▸ WHAT TO PRODUCE:
Every line of the entries that holds the word "scraper" is to be copied.

▸ Change detection data:
====
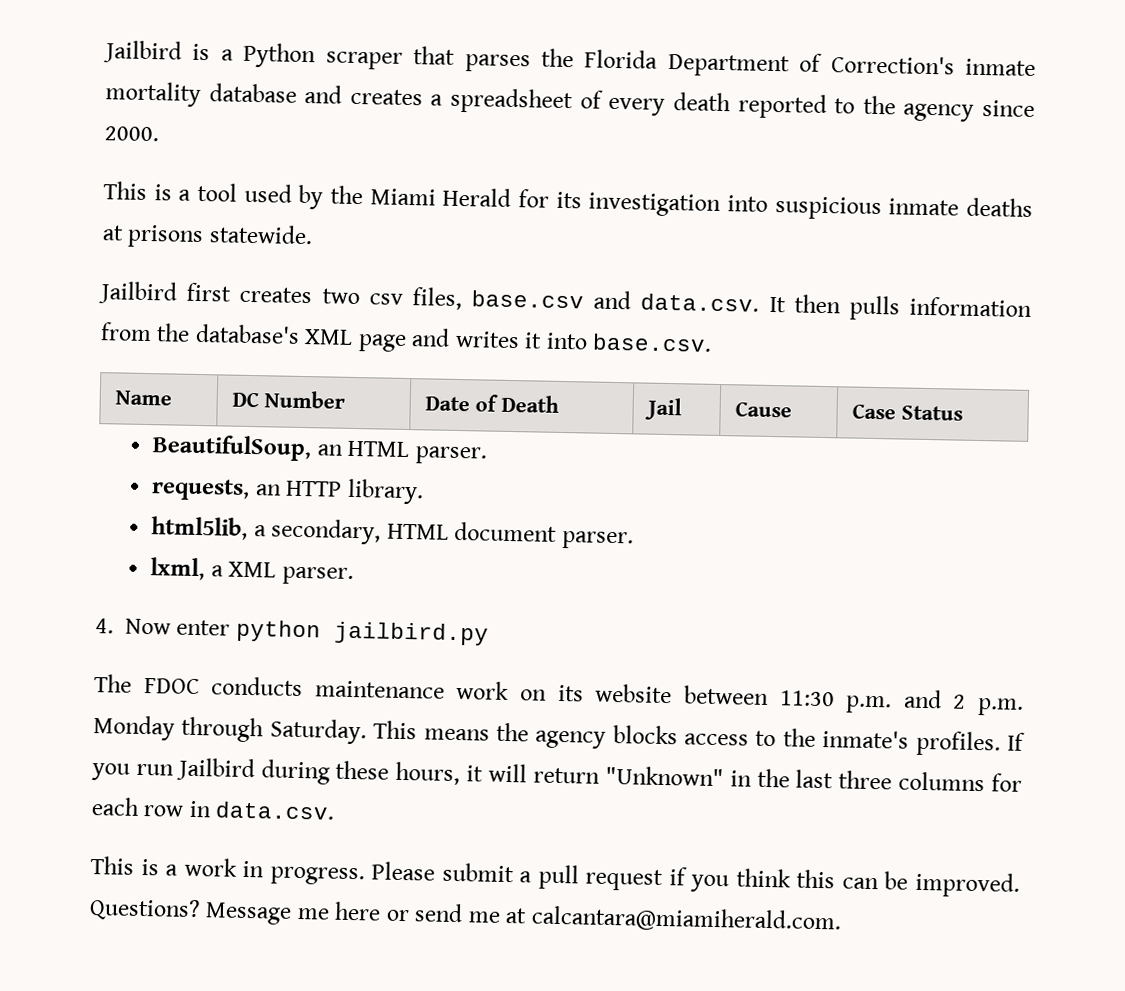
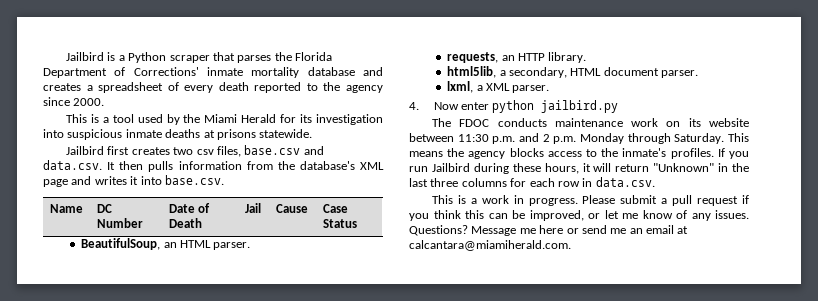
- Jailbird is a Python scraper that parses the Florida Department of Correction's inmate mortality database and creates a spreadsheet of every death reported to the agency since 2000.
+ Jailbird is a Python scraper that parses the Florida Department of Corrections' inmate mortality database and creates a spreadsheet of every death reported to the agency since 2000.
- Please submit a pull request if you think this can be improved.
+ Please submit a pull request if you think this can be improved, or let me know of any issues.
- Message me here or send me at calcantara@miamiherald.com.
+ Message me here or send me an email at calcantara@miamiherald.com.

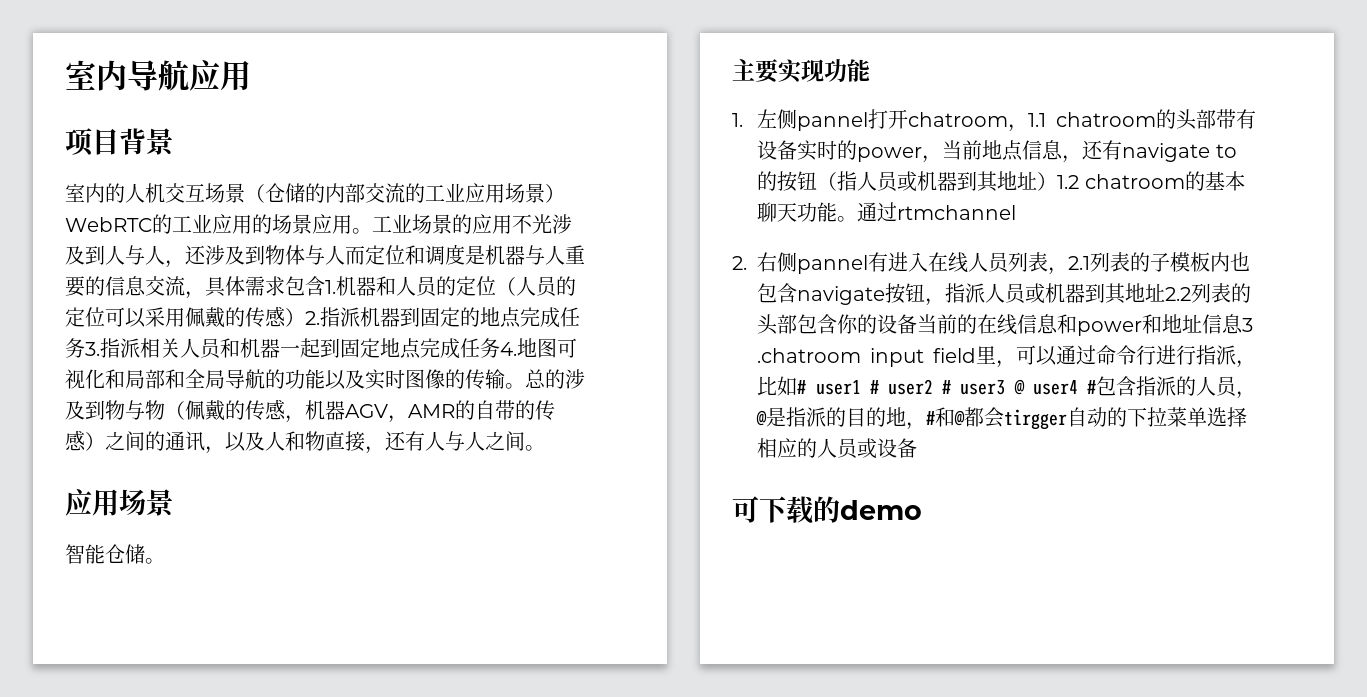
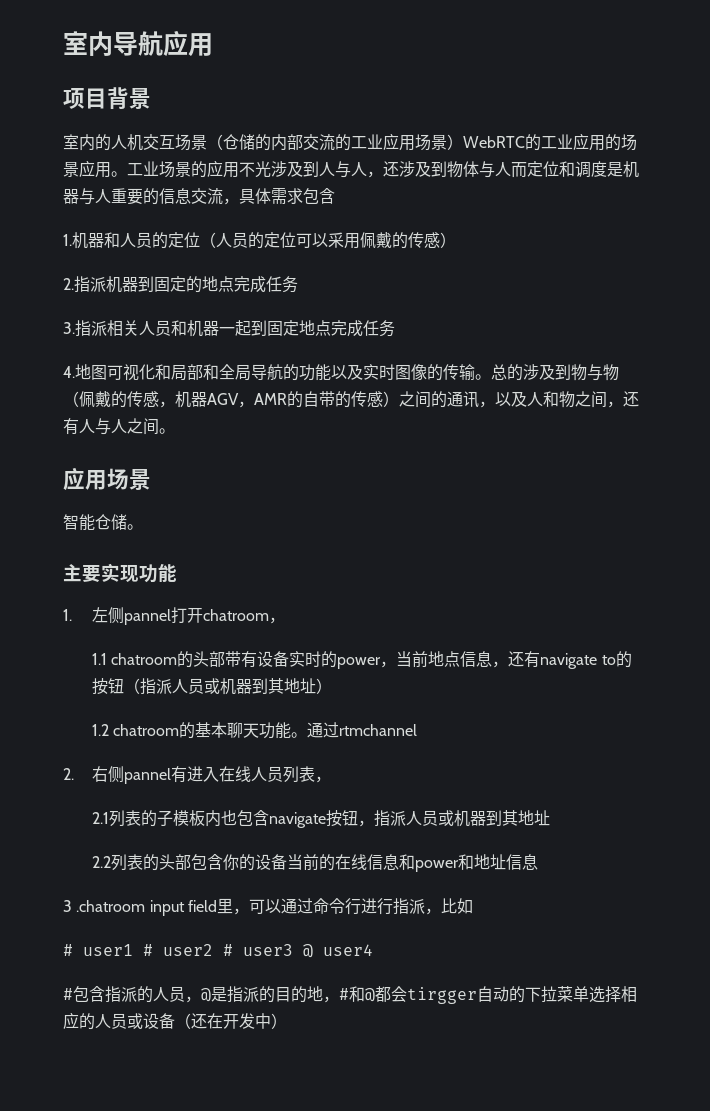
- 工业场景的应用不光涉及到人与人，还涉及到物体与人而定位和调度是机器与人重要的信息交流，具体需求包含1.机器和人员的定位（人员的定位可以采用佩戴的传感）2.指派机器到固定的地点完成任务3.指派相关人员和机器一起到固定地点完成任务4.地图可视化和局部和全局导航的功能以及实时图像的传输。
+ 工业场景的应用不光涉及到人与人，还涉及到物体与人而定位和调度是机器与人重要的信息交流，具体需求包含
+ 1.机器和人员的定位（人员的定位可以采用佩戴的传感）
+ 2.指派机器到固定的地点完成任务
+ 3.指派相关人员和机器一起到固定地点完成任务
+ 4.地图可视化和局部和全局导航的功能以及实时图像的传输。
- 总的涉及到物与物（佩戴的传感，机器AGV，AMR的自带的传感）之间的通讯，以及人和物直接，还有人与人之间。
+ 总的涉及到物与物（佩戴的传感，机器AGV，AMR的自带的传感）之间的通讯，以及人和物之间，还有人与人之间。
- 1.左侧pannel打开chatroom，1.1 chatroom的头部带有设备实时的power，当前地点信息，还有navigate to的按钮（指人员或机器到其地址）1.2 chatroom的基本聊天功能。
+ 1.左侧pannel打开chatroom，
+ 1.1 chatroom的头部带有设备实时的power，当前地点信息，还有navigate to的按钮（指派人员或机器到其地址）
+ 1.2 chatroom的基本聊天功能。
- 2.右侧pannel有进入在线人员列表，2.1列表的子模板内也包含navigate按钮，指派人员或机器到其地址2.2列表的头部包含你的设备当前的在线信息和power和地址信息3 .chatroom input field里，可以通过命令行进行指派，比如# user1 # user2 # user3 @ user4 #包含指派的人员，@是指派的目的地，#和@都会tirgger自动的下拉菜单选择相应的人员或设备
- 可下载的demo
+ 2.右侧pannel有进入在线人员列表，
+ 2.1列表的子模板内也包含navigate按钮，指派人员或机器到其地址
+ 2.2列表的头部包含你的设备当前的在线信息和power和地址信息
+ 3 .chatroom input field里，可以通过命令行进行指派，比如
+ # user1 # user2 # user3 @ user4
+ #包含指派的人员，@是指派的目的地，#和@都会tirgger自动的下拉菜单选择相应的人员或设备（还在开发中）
====
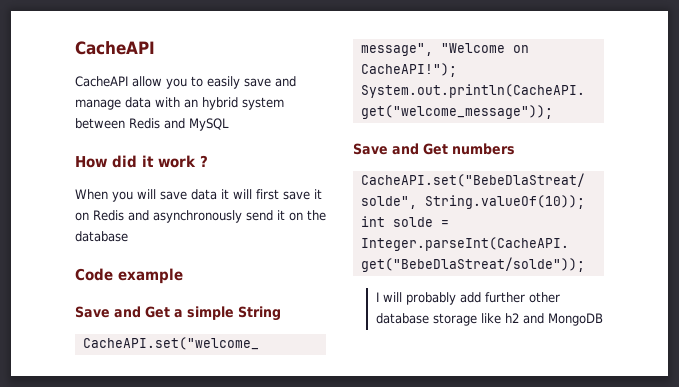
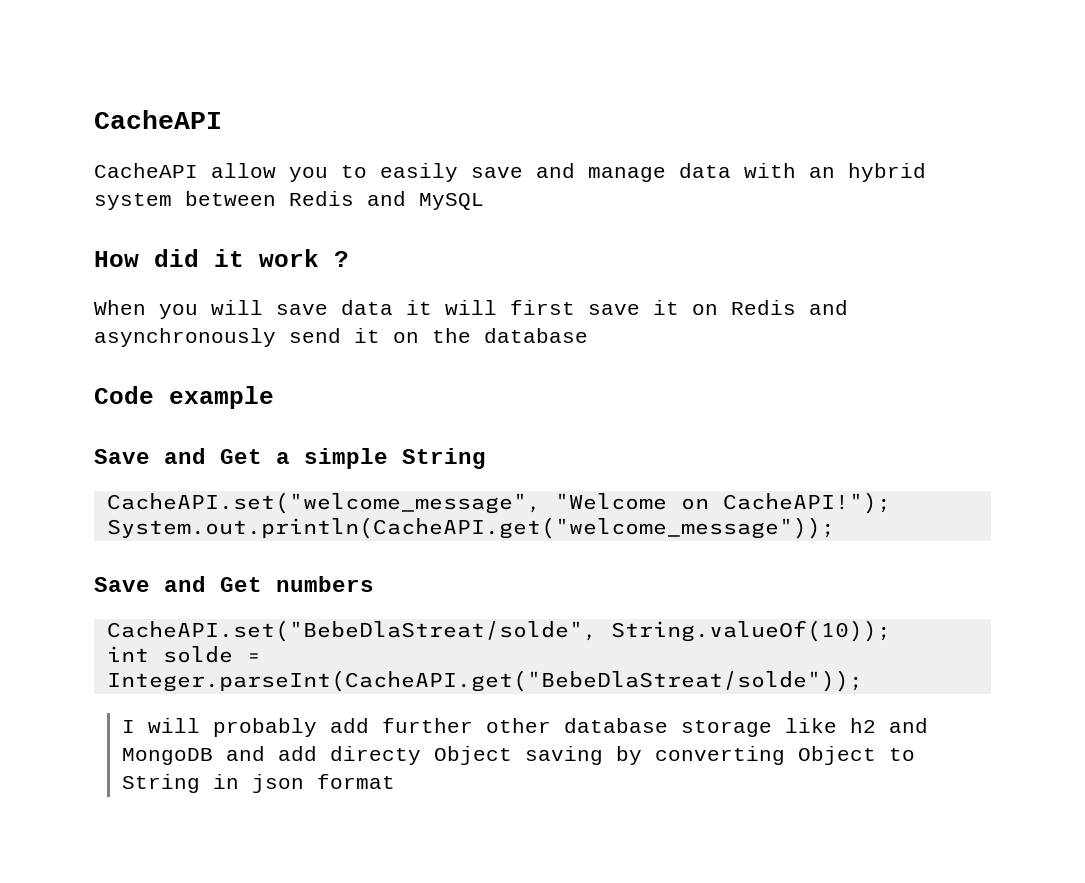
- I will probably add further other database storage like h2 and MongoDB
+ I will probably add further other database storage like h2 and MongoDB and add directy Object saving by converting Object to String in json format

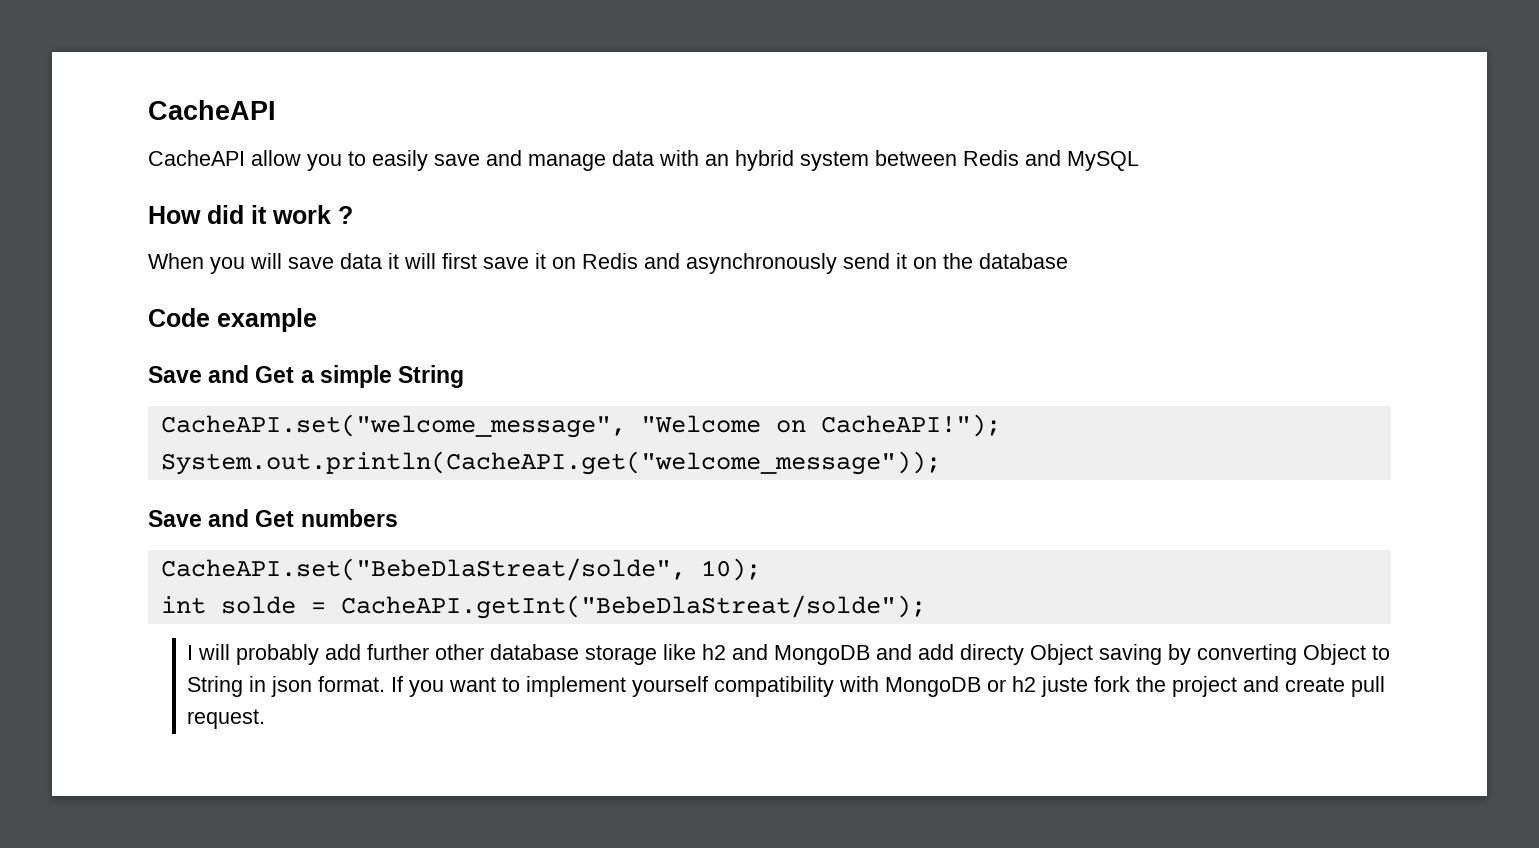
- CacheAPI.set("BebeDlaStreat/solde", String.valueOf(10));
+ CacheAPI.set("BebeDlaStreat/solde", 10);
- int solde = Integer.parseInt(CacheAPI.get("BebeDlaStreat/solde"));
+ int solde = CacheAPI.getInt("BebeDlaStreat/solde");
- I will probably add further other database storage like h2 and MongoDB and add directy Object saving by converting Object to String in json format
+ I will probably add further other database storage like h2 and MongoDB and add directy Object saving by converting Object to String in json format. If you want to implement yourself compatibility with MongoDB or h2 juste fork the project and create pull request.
====
▸ EXERCISE OUTPUT:
- Jailbird is a Python scraper that parses the Florida Department of Correction's inmate mortality database and creates a spreadsheet of every death reported to the agency since 2000.
+ Jailbird is a Python scraper that parses the Florida Department of Corrections' inmate mortality database and creates a spreadsheet of every death reported to the agency since 2000.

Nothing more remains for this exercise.